Python 클래스 scipy.inperploate.interp1d는 Nearest-neighbor, 선형 및 다양한 차수의 spline 보간을 포함하여 여러 종류의 보간 방법을 제공한다. 또 다른 예로, 3차 보간(3차 스플라인)에 대한 결과를 보자.

f_interpol_cubic = interp1d(t_n, f_n, kind='cubic', fill_value='extrapolate')(t)

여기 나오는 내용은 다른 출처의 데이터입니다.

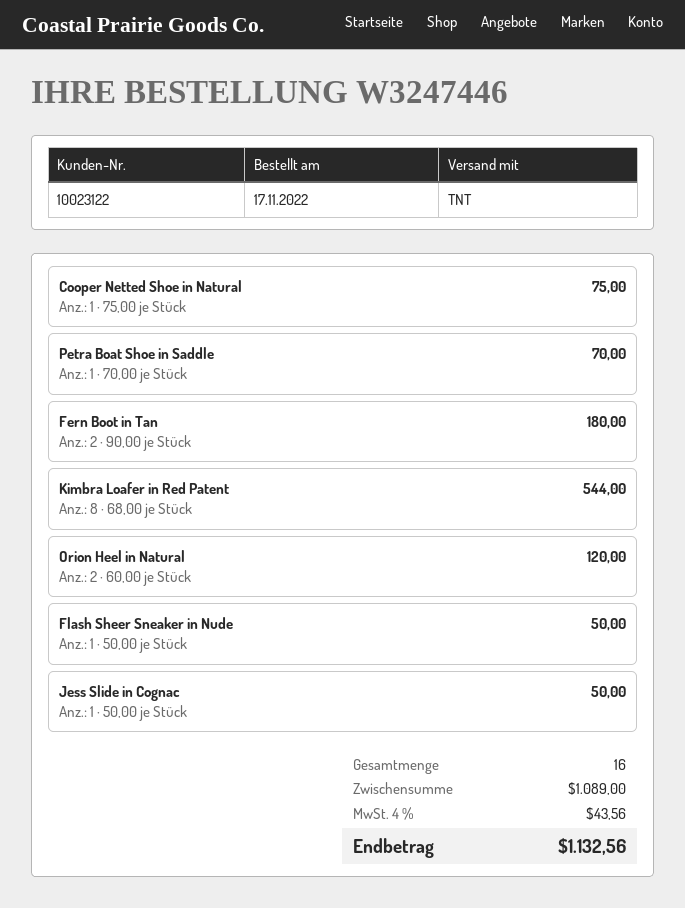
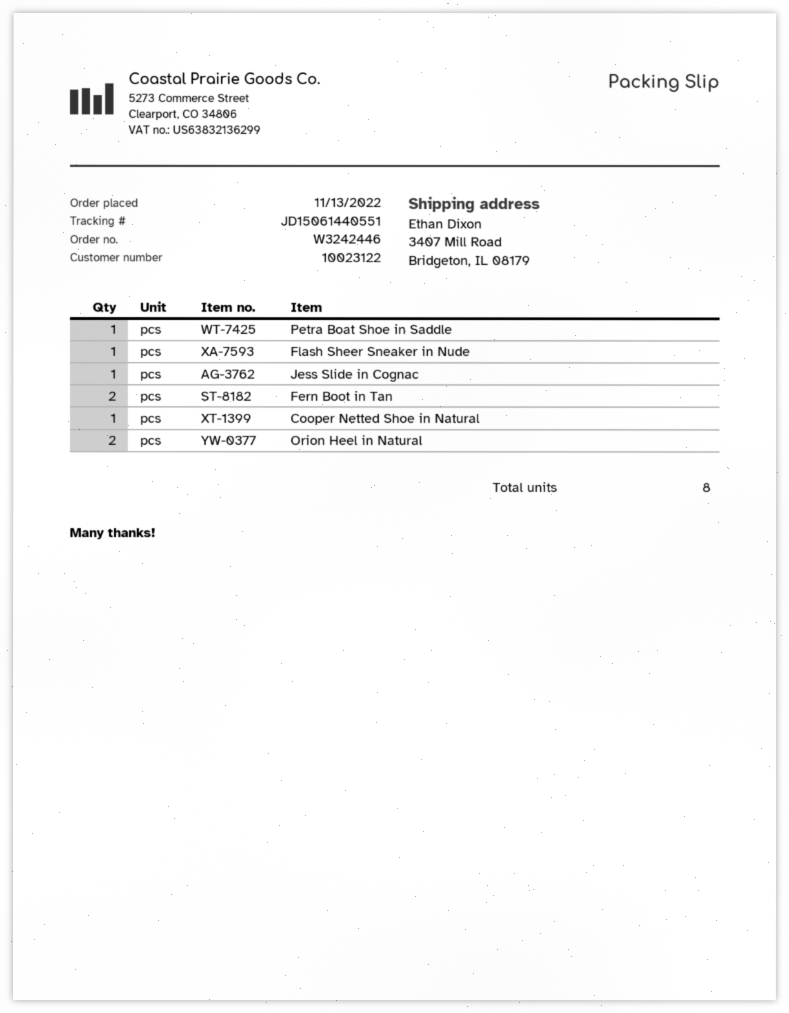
order number: W3247446 -> W3242446
order date: 2022-11-17 -> 2022-11-13
Kimbra Loafer in Red Patent: 8 -> none
total quantity: 16 -> 8

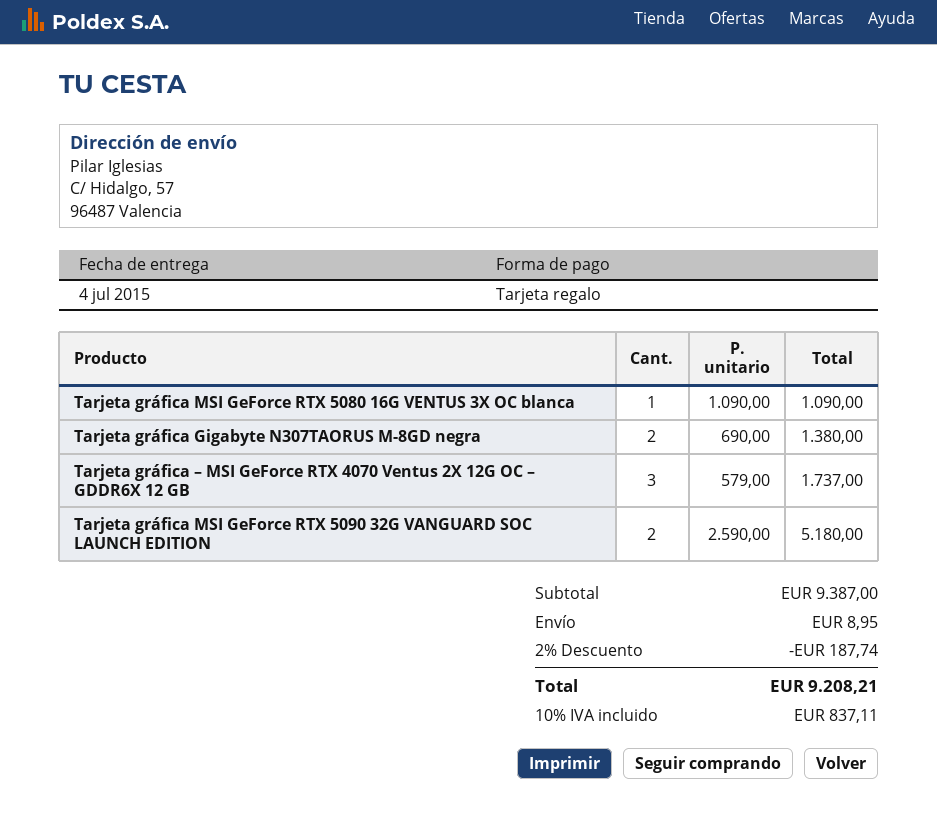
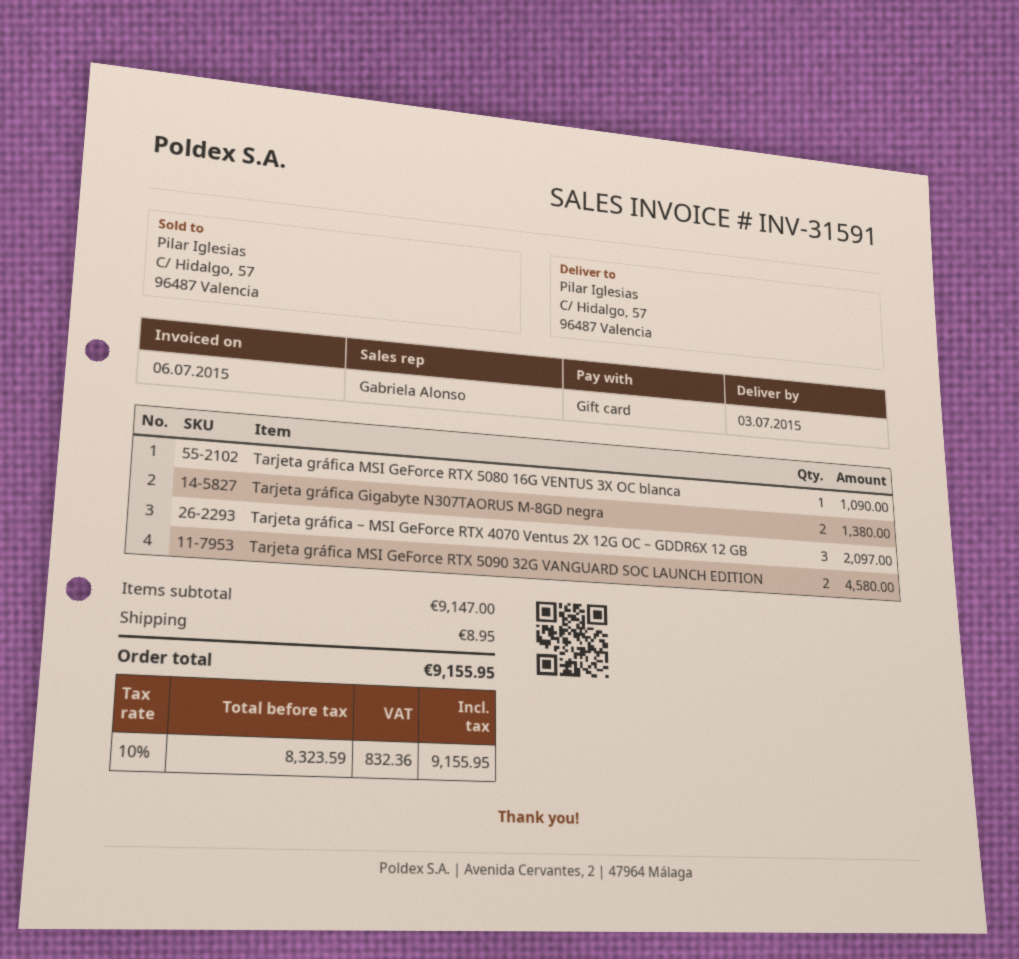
delivery date: 2015-07-04 -> 2015-07-03
Tarjeta gráfica – MSI GeForce RTX 4070 Ventus 2X 12G OC – GDDR6X 12 GB: 3 for 1737.00 -> 3 for 2097.00
Tarjeta gráfica MSI GeForce RTX 5090 32G VANGUARD SOC LAUNCH EDITION: 2 for 5180.00 -> 2 for 4580.00
subtotal: 9387.00 -> 9147.00
discount: 2% = 187.74 -> none
tax: 10% = 837.11 -> 10% = 832.36
total: 9208.21 -> 9155.95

plt.figure(figsize=(8, 2)) 
plt.plot(t, f, color=(0.8, 0.8, 0.8))
plt.plot(t, f_interpol_cubic, 'r-')
plt.plot(t_n, f_n, 'ko')
plt.ylim([-1.5,1.5])
plt.title('Cubic interpolation')
plt.tight_layout()

주파수 보간법

선형 주파수 그리드의 밀도를 증가시키기 위해 제로 패딩을 기반으로 더 큰 DFT를 사용할 수 있었다. 이제 주파수 영역에서 보간법을 적용하여 대안을 소개한다.
\(x\in \mathbb{R}^N\)를 길이 \(N\in\mathbb{N}\), 샘플링 레이트 \(F_\mathrm{s}\), DFT \(X = \mathrm{DFT} _N \cdot x\), 및 DFT 크기 \(Y=|X|\)의 이산 신호라고 하자. 그러면 \(Y(k)\)의 인덱스 \(k\)는 다음의 헤르츠로 주어진 물리적 주파수에 해당한다.

\[\begin{equation} F_\mathrm{coef}(k) := \frac{k\cdot F_\mathrm{s}}{N} \end{equation}\]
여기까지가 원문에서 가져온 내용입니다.